Матвей Степанович отодвинул тарелку, положил ложку на стол, побледнел:
- Кто отец?
- Максим Веселов, - еле слышно произнесла Лена.
И вдруг, как выстрел, прозвучало это короткое и звонкое ругательство, которым обзывают продажных женщин, и его произнёс её родной дедушка... и снова произнёс, повторно. Это был контрольный выстрел в сердце.
Лена выбежала из-за стола и закрылась в ванной, слёзы водопадом хлынули по лицу, закружилась голова, подкатила страшная тошнота, она села на край ванны, руками держась за раковину, её вырвало, снова вырвало, снова, и стало чуть полегче.
Она слышала, как хлопнула входная дверь, посидела ещё немного и вышла.
На кухне, на полу, валялась разбитая тарелка, из которой ел Матвей Степанович, тут же растеклись щи.
Лена, взяв тряпку и ведро, макала, ставшую сразу скользкой и жирной, тряпку в лужу щей, выжимала, снова макала, подбирая капусту и морковку, её снова затошнило, снова вырвало прямо на пол... вытирала с пола рвоту и щи, рвоту и щи, и слёзы, слёзы... ей казалось, это не кончится никогда.
Кое-как она справилась, умылась, переоделась и вышла на улицу.
В последние дни похолодало, и выпал первый, запоздавший в этом году, снег, и вокруг стало светлее.
Во дворе малыши собирали снег лопатками и строили что-то, соседская собака бегала и радостно лаяла, останавливаясь чтобы полизать снег.

Здание Клуба было ярко освещено и украшено пёстрой рекламой, зовущей на дискотеки. Около бара Лена увидела знакомых ребят из своей школы, все они были основательно пьяны, кто-то, узнав её, крикнул:
- Иди к нам!
А в её голове всё стучало то страшное, позорное и короткое слово, обращённое к ней.
Дверь в кабинет Макса была приоткрыта, оттуда доносилась негромкая музыка и женский смех. Лена резко распахнула дверь. На диване сидел Макс и обнимал прижавшуюся к нему и смеющуюся Таню... да, это была Таня, и на ней был тот красный топик, который она не так давно показывала Лене. Рядом, на столике, стояли две открытые бутылки с вином, два бокала и коробка шоколадных конфет.
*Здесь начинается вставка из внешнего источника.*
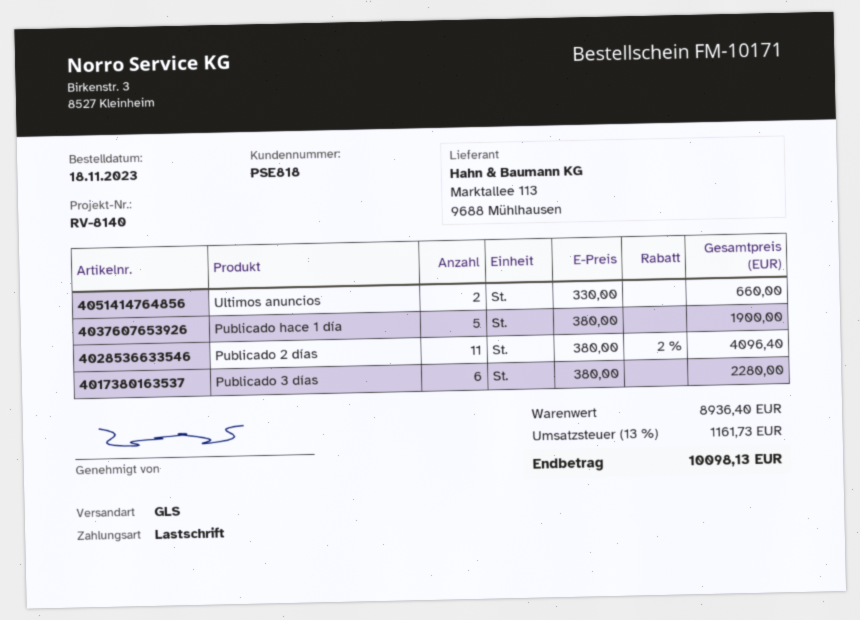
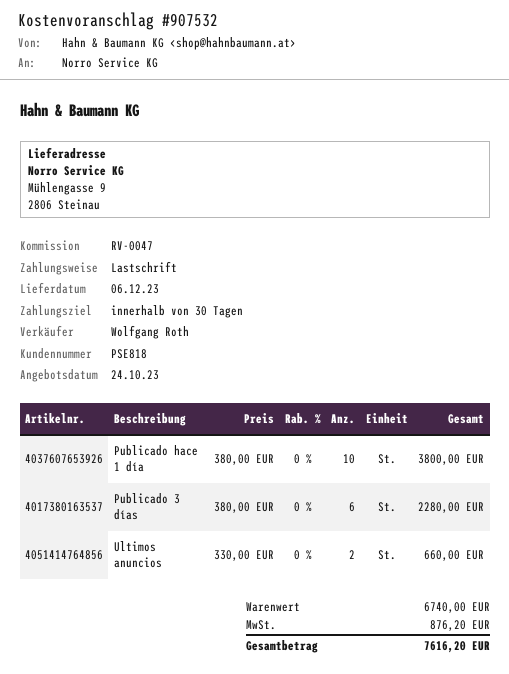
reference: RV-8140 -> RV-0047
Publicado hace 1 día: 5 x 380.00 = 1900.00 -> 10 x 380.00 = 3800.00
Publicado 2 días: 11 x 380.00 - 2% = 4096.40 -> none
subtotal: 8936.40 -> 6740.00
tax: 1161.73 -> 876.20
total: 10098.13 -> 7616.20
Увидев Лену, Таня замолчала и медленно, демонстративно медленно, встала и, не глядя на подругу, не проронив ни слова, вышла.
Лена подошла к Максиму:
- Мне надо сказать тебе кое-что важное.
- Уж не то ли, что... а-ха-ха-ха... что у нас будет ребёнок? - он вновь засмеялся.
- Да, у меня будет твой ребёнок.
Лицо Максима исказила страшная гримаса, он подошёл, взял Лену за плечи и встряхнул так, что она чуть не упала.
- Ни-за-что, - по слогам произнёс Максим. - Ни-за-что, ты поняла, глупая дура? Избавляйся! - и громко повторил, - Избавляйся как хочешь!
Вытолкнув её в коридор, он громко хлопнул дверью.

Она не помнила, как пришла домой, как разделась и легла на кровать, над которой благородный рыцарь на ковре спешил на помощь. В коробке было много разных лекарств, выписанных Матвею Степановичу, она встала и выпила их целую горсть.
Лену хоронили как невесту, во всём белом, белым покрывалом падал на её лицо тихий снег.
Матвей Степанович пережил внучку, свою лесную фиалку, свой аленький цветочек, на месяц.
Максим Веселов открыл новые Клубы, создав большую сеть, похожую на паутину.